YOUR GOAL: Should the listing contain images, exclude them; give the rest again exactly.

***

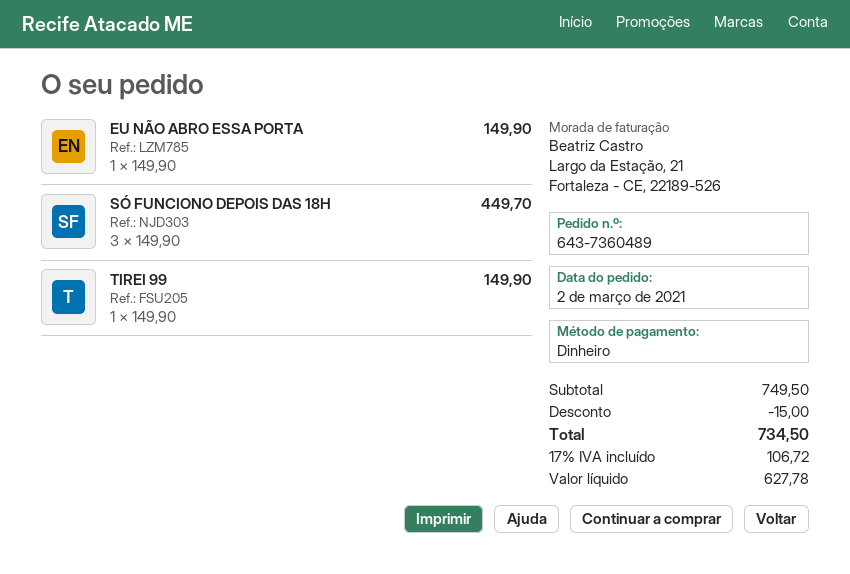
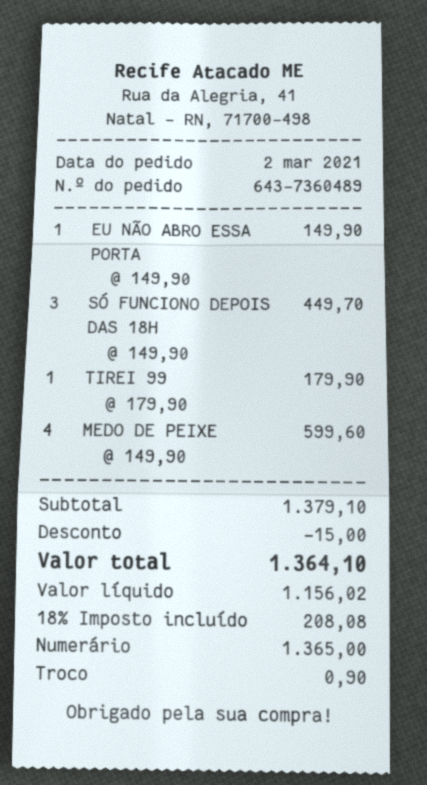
TIREI 99: 1 x 149.90 = 149.90 -> 1 x 179.90 = 179.90
MEDO DE PEIXE: none -> 4 x 149.90 = 599.60
subtotal: 749.50 -> 1379.10
net: 627.78 -> 1156.02
tax: 17% = 106.72 -> 18% = 208.08
total: 734.50 -> 1364.10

***

YOUR SOLUTION:
TIREI 99: 1 x 149.90 = 149.90 -> 1 x 179.90 = 179.90
MEDO DE PEIXE: none -> 4 x 149.90 = 599.60
subtotal: 749.50 -> 1379.10
net: 627.78 -> 1156.02
tax: 17% = 106.72 -> 18% = 208.08
total: 734.50 -> 1364.10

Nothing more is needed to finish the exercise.